Well, it would make sense to pick a bloke with a reputation as a bit of a dasher, maybe someone who is already mature, possibly even verging on past it, someone who has nothing to lose and the maturity to know the job and get out there and do it. They picked Michael Carberry.

Cooky had an ordinary series, he didn't score much and he still scored slowly. Poor old Trott went home, a tragic loss to world cricket. Joe Root, who had been displaced from the opener's spot for being too slow, now found himself at 3 and scoring even slower – fair enough, though, he was doing what everyone knew was Trott's job.

Michael Carberry … shit himself. Terrified to lash out, not game to back his eye or hands, he was a statue, a slow old grinder mark IV, but nowhere near as good as the other three. He survived, but that's about all you can say.

Alright, you could probably say he survived enough that statistically he was one of England's better performers, but what he actually did was halt progress. The scoring seized up completely all around him, made the Aussie bowlers feel as if they were kings, and put far too much pressure on the rest of the batting order. Rather than fix the problem, he illustrated it.

The thing is though, he kept doing it, and he kept getting picked. Either he didn't understand his job, or he was incapable of doing it. And Andy Flower (and Cooky, and Goochy, and a bus load of back room staff you've never heard of) either failed to tell him what the job was, or Carberry failed to listen. In the end it probably doesn't matter which – the coach's job one way or another is to communicate with the player, tell them what is expected of him, and most important of all, give the guy the belief that he can go and deliver on that expectation.

Is it coincidence that when he got home Carberry complained publicly that no-one in the England set-up was telling him what was expected of him?

There is a debate now whether England losing the Ashes should be laid at the feet of the players or the coaching staff. Carberry is the illustration of the answer.

You see, Carberry is not good enough to play Test cricket, he just doesn't have the ability. But with the exception of a couple of randoms they pulled off the beach for the last Test, the rest of the squad are.

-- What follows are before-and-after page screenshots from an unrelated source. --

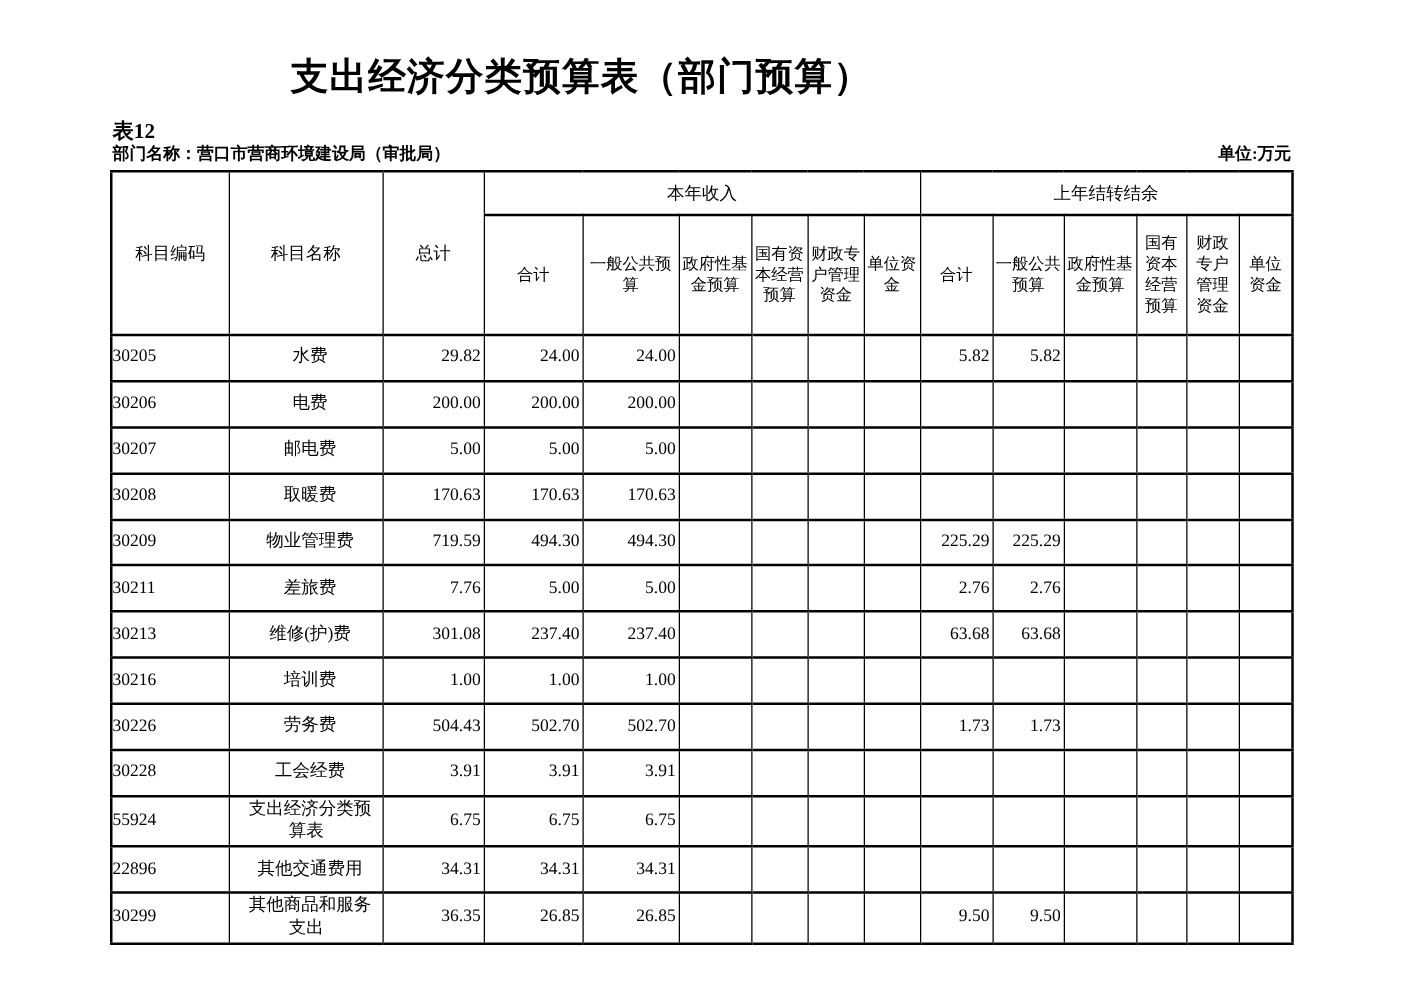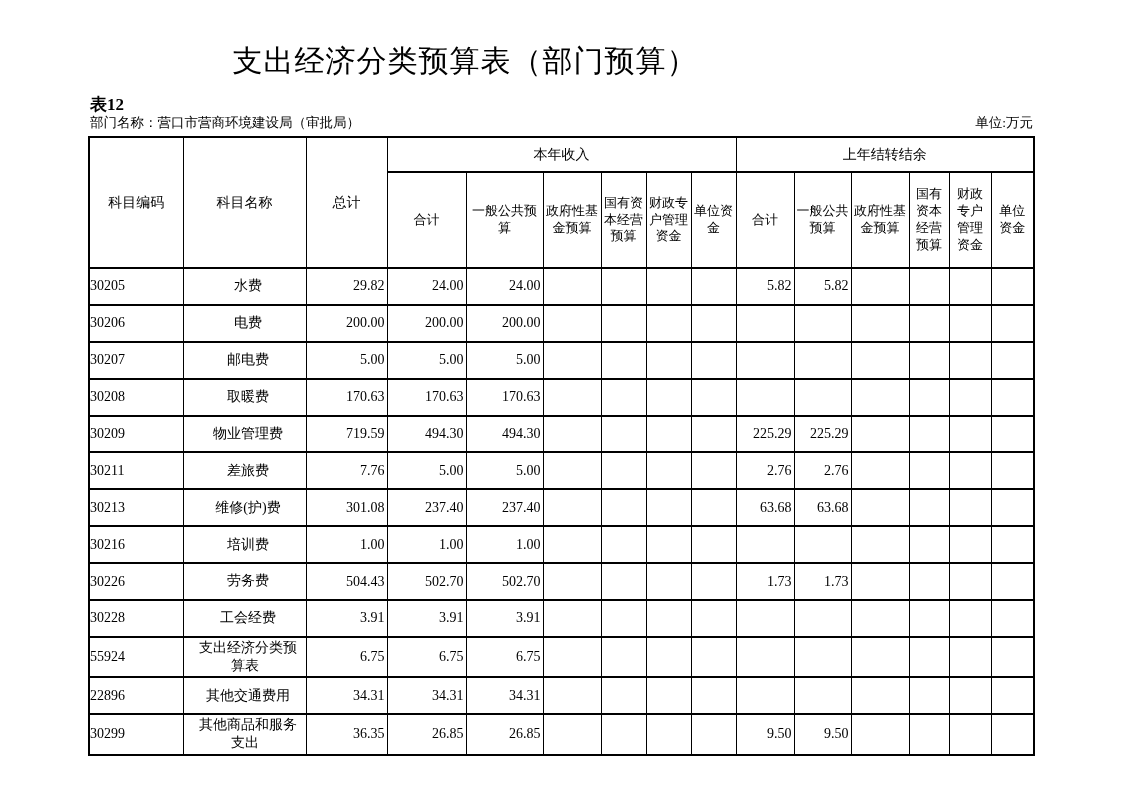"支出经济分类预算表（部门预算）" .page-title { font-weight: normal -> bold }
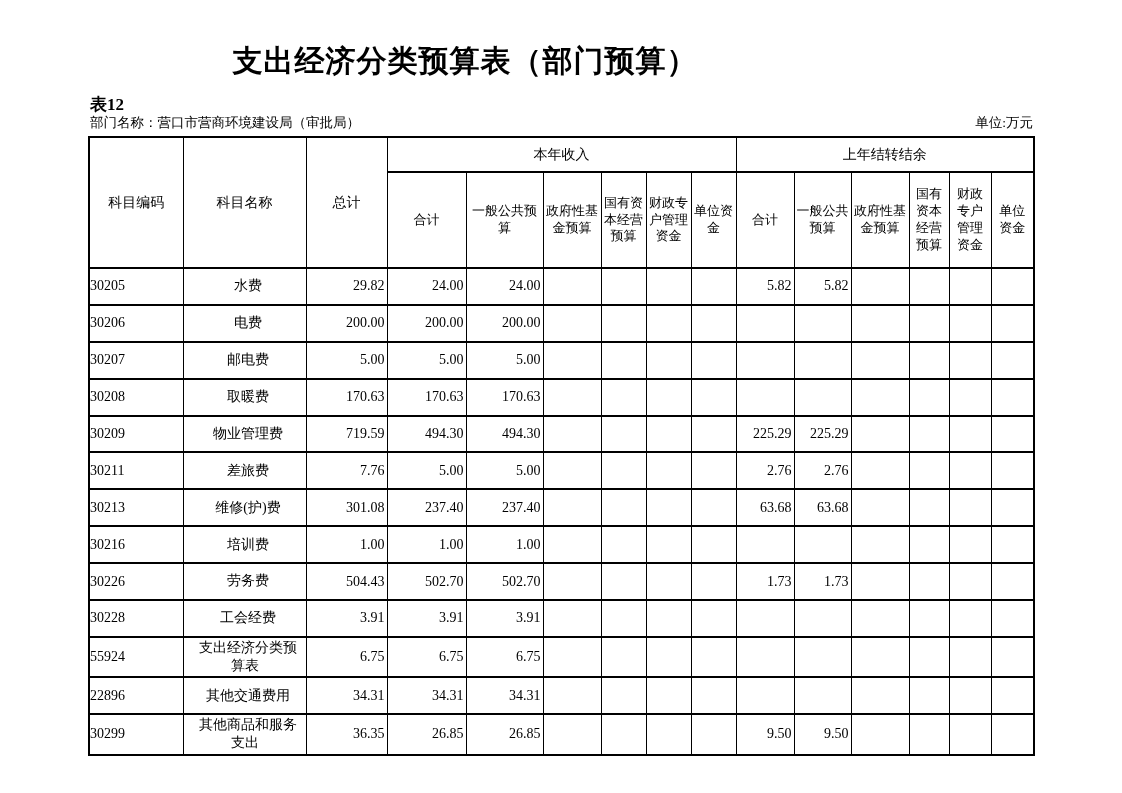"部门名称：营口市营商环境建设局（审批局）" .meta-row { font-weight: normal -> bold }
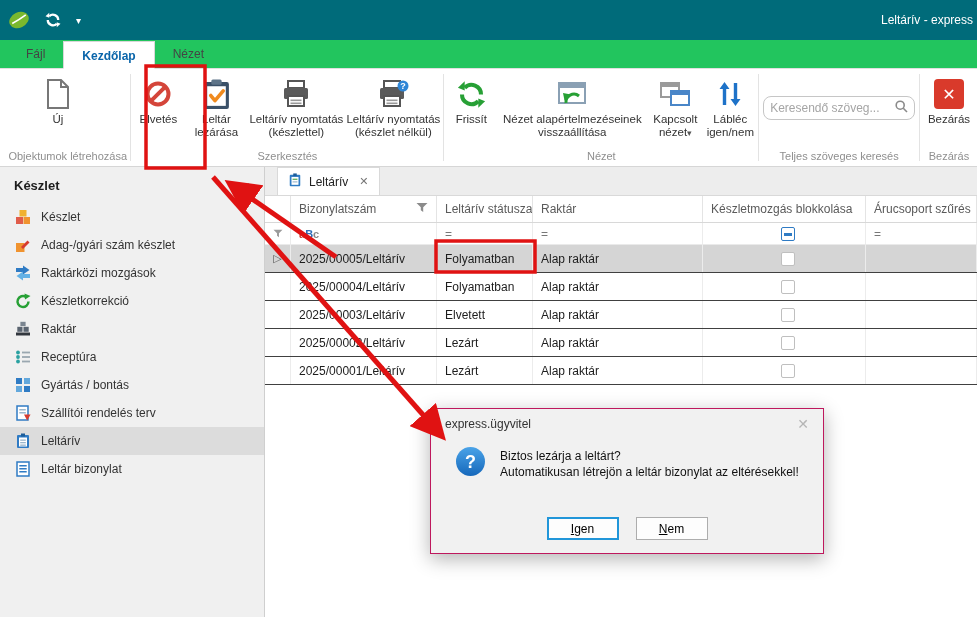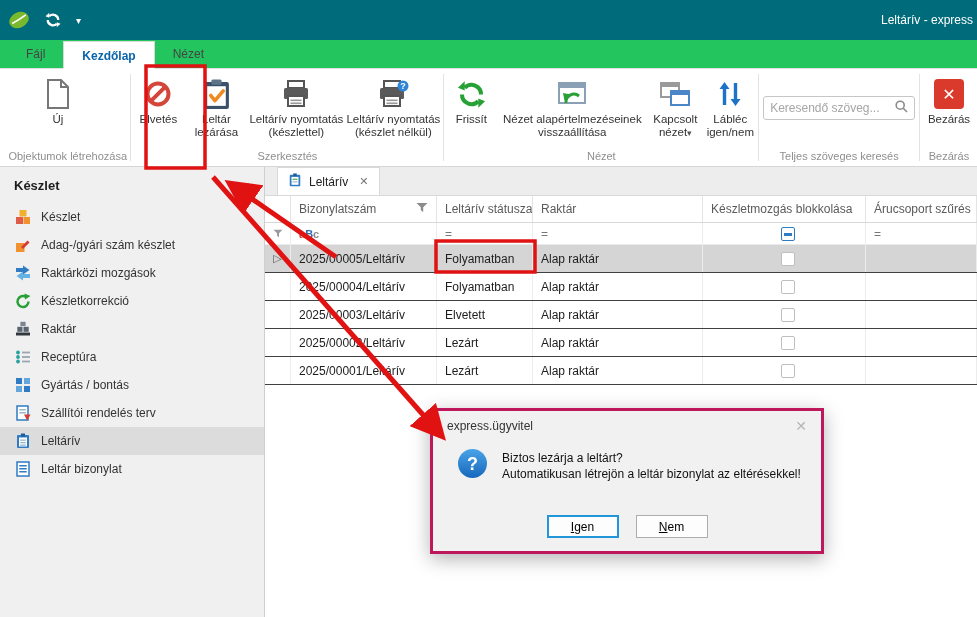"Keresendő szöveg..." .searchbox { border-radius: 3px -> 8px }
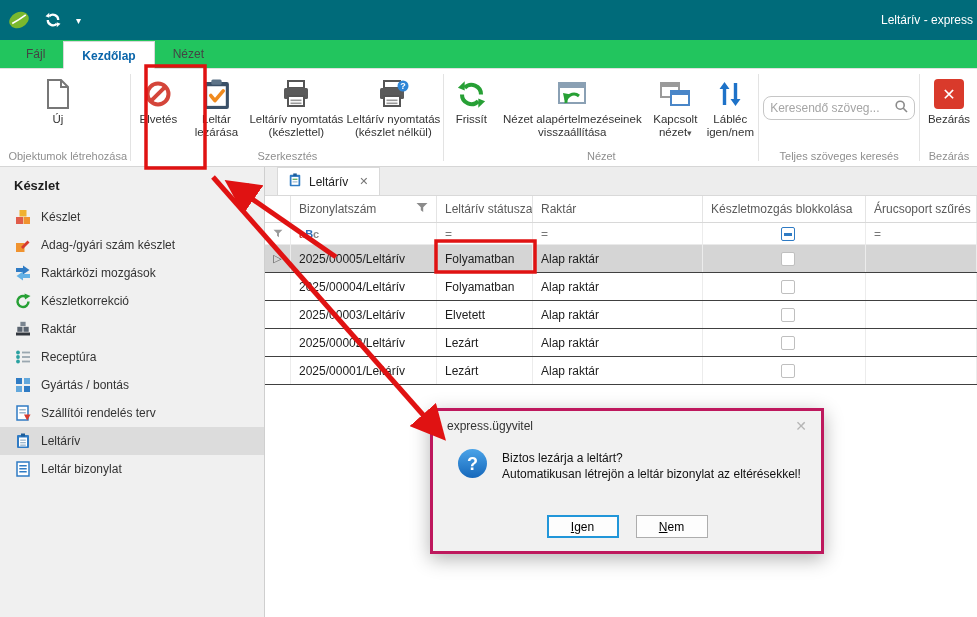"express.ügyvitel" .dialog { border: 3px solid #be185d -> 1px solid #be185d }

The players are good enough. All the players had to do was believe in themselves.

They got smashed. They didn't believe in themselves. In fact, they seemed dazed and confused.

A coach has one job, really. Make the players believe in themselves, make them think they can win – scratch that, WILL win.

My theory is that the coaching staff lost the Ashes for England, and for evidence I present Michael Carberry.